Skip to content

[BUG] PPL filter on computed fields from nested paths returns zero results #4508

@alexey-temnikov

Description

@alexey-temnikov

Query Information

PPL Command/Query:

# This works - returns 3 results with computed NameLen field
source=test-nested-eval-filter | eval NameLen=LENGTH(items.name) | fields id, items.name, NameLen

# This fails - returns 0 results (should return 2: banana and orange with length > 5)
source=test-nested-eval-filter | eval NameLen=LENGTH(items.name) | fields id, items.name, NameLen | where NameLen > 5

Expected Result:
The query should return 2 documents where the computed NameLen field (length of items.name) is greater than 5:

  • order2 with banana (length 6)
  • order3 with orange (length 6)

Actual Result:
The query returns 0 results:

{
  "schema": [...],
  "datarows": [],
  "total": 0,
  "size": 0
}

Dataset Information

Dataset/Schema Type

  • OpenTelemetry (OTEL)
  • Simple Schema for Observability (SS4O)
  • Open Cybersecurity Schema Framework (OCSF)
  • Custom (details below)

Index Mapping

{
  "mappings": {
    "properties": {
      "id": {"type": "keyword"},
      "items": {
        "type": "nested",
        "properties": {
          "name": {"type": "keyword"}
        }
      }
    }
  }
}

Sample Data

{"id":"order1","items":[{"name":"apple"}]}
{"id":"order2","items":[{"name":"banana"}]}
{"id":"order3","items":[{"name":"orange"}]}

Bug Description

Issue Summary:
Filtering on computed fields (created with eval) that reference nested field paths returns zero results, even though the computed field is correctly calculated when not filtered.
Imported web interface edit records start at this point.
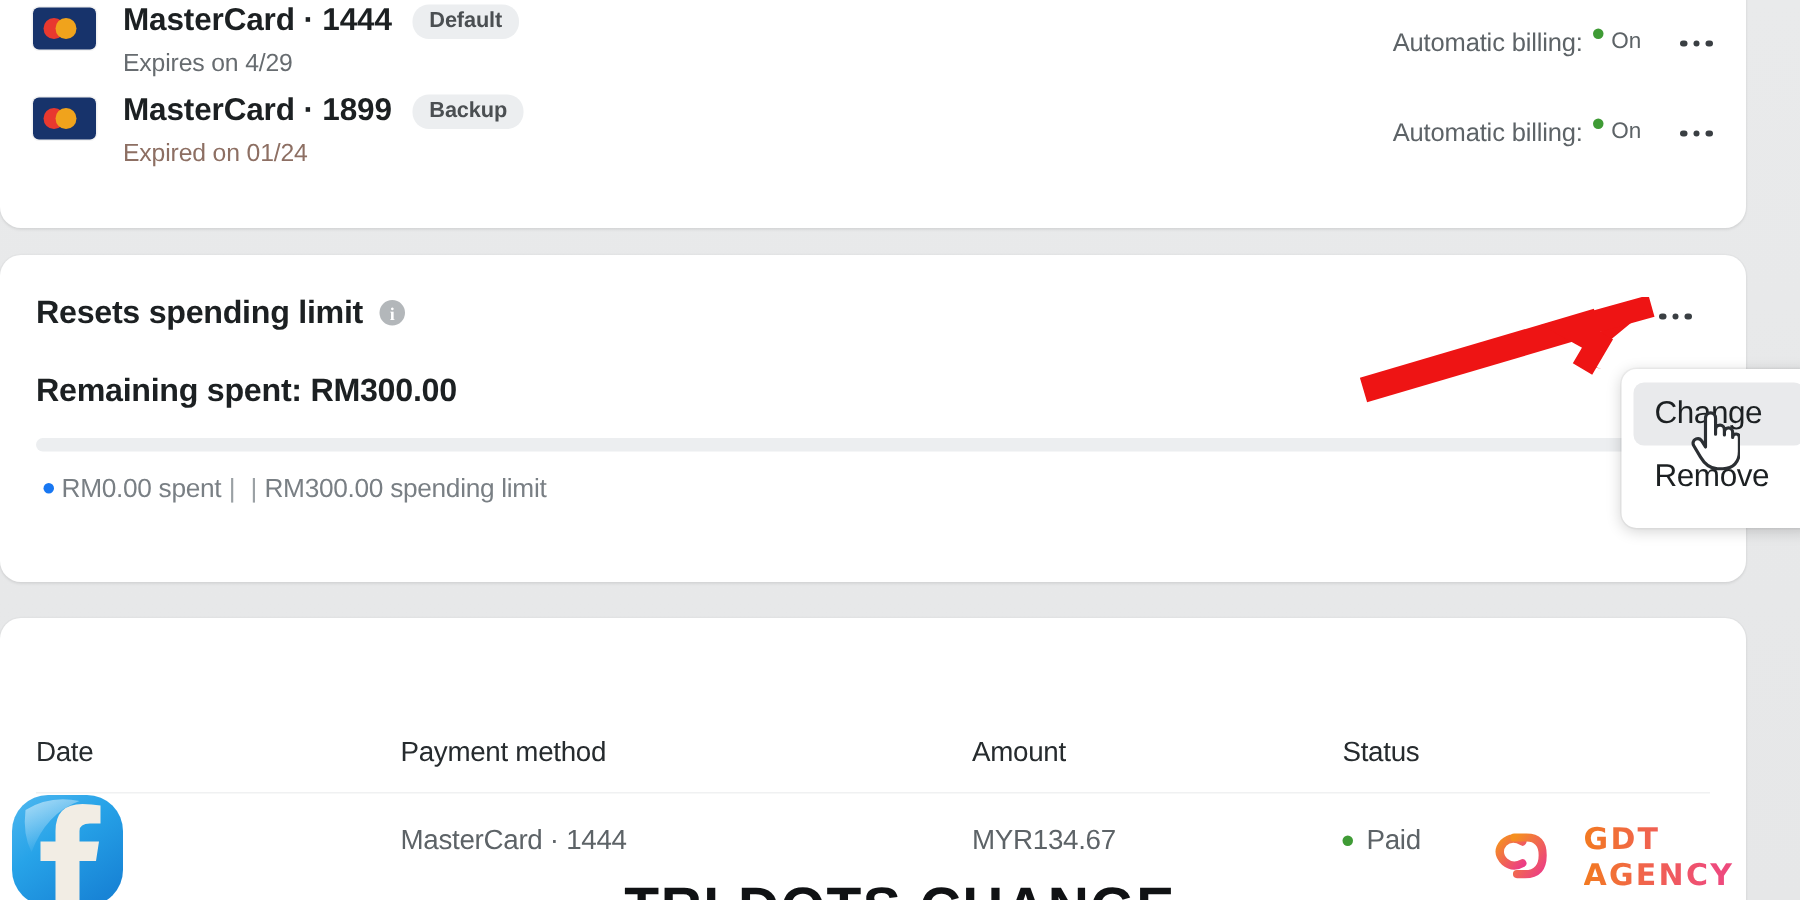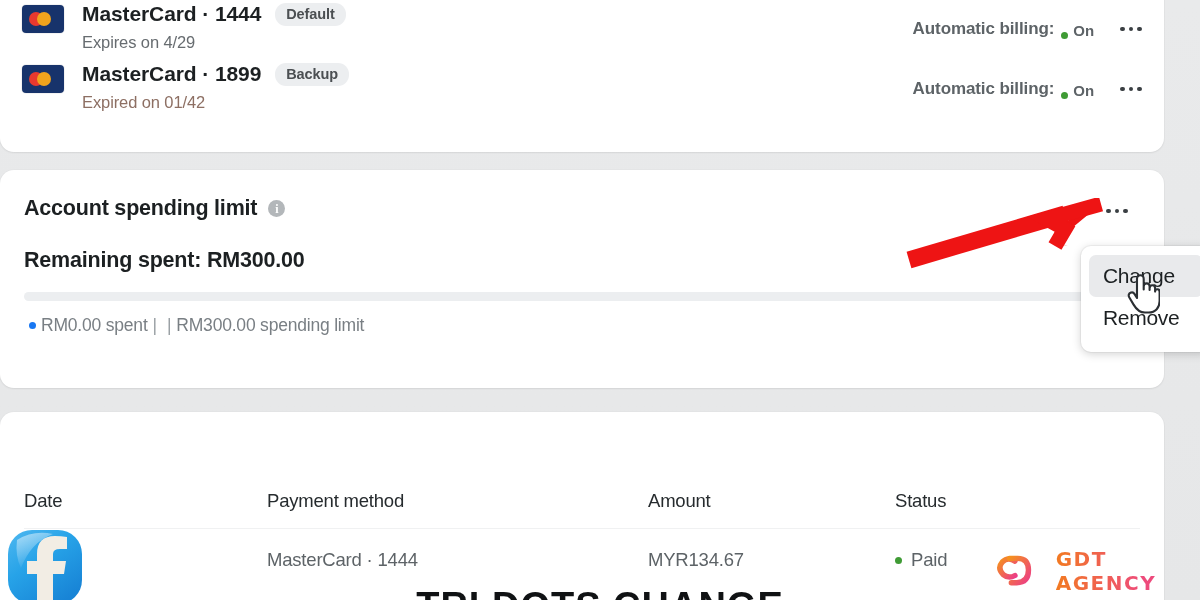"Automatic billing:" .auto-billing { align-items: flex-end -> flex-start; font-weight: bold -> none }
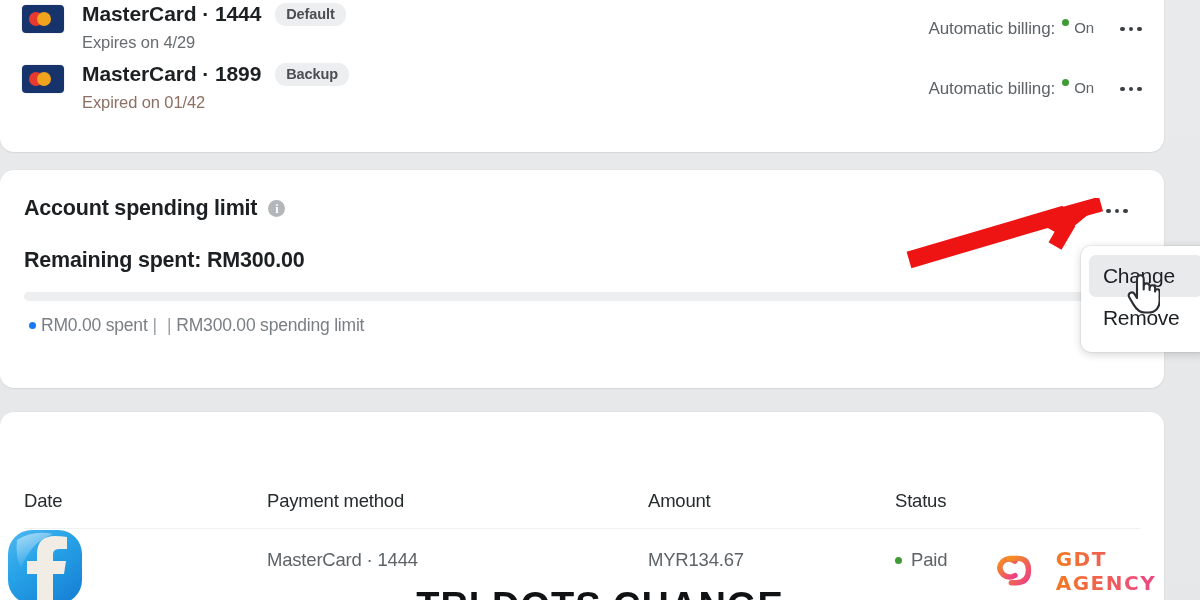"Expired on 01/42" div.method-sub { text: 01/42 -> 01/24 }
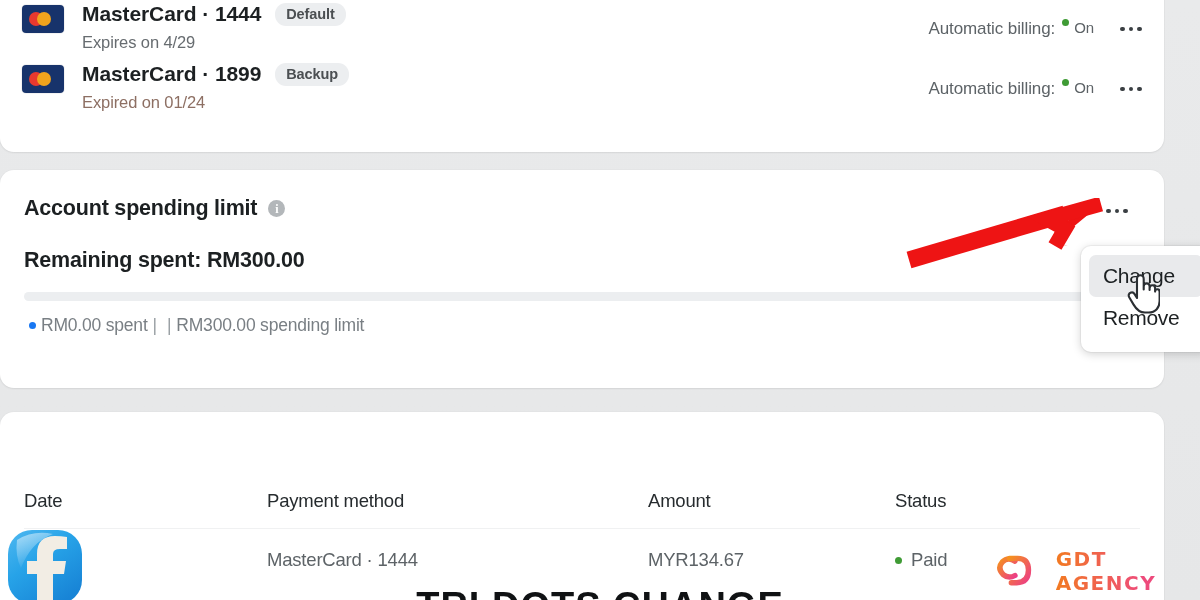"Account spending limit" span.sec-title { text: Account -> Resets }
The issue is specific to nested fields - the same pattern works correctly with regular (non-nested) fields.

Steps to Reproduce:

  1. Create an index with a nested field mapping
  2. Insert documents with nested objects
  3. Run eval to create a computed field based on a nested field path (e.g., LENGTH(items.name))
  4. Add a where clause to filter on the computed field
  5. Observe that the query returns 0 results instead of the expected filtered results

Minimal Reproduction:

# Create test index
curl -X PUT "localhost:9200/test-nested-eval-filter" -H 'Content-Type: application/json' -d '{
  "mappings": {
    "properties": {
      "id": {"type": "keyword"},
      "items": {
        "type": "nested",
        "properties": {
          "name": {"type": "keyword"}
        }
      }
    }
  }
}'

# Insert test data
curl -X POST "localhost:9200/test-nested-eval-filter/_bulk" -H 'Content-Type: application/json' -d '
{"index":{"_id":"1"}}
{"id":"order1","items":[{"name":"apple"}]}
{"index":{"_id":"2"}}
{"id":"order2","items":[{"name":"banana"}]}
{"index":{"_id":"3"}}
{"id":"order3","items":[{"name":"orange"}]}
'

curl -X POST "localhost:9200/test-nested-eval-filter/_refresh"

# This works - returns 3 results
curl -X POST "localhost:9200/_plugins/_ppl" -H 'Content-Type: application/json' -d '{
  "query": "source=test-nested-eval-filter | eval NameLen=LENGTH(items.name) | fields id, items.name, NameLen"
}'

# This fails - returns 0 results (should return 2)
curl -X POST "localhost:9200/_plugins/_ppl" -H 'Content-Type: application/json' -d '{
  "query": "source=test-nested-eval-filter | eval NameLen=LENGTH(items.name) | fields id, items.name, NameLen | where NameLen > 5"
}'

Verification with Regular Fields:
The same pattern works correctly with regular (non-nested) fields:

# Create index with regular field
curl -X PUT "localhost:9200/test-regular-eval-filter" -H 'Content-Type: application/json' -d '{
  "mappings": {
    "properties": {
      "id": {"type": "keyword"},
      "name": {"type": "keyword"}
    }
  }
}'

# Insert data
curl -X POST "localhost:9200/test-regular-eval-filter/_bulk" -H 'Content-Type: application/json' -d '
{"index":{"_id":"1"}}
{"id":"order1","name":"apple"}
{"index":{"_id":"2"}}
{"id":"order2","name":"banana"}
{"index":{"_id":"3"}}
{"id":"order3","name":"orange"}
'

curl -X POST "localhost:9200/test-regular-eval-filter/_refresh"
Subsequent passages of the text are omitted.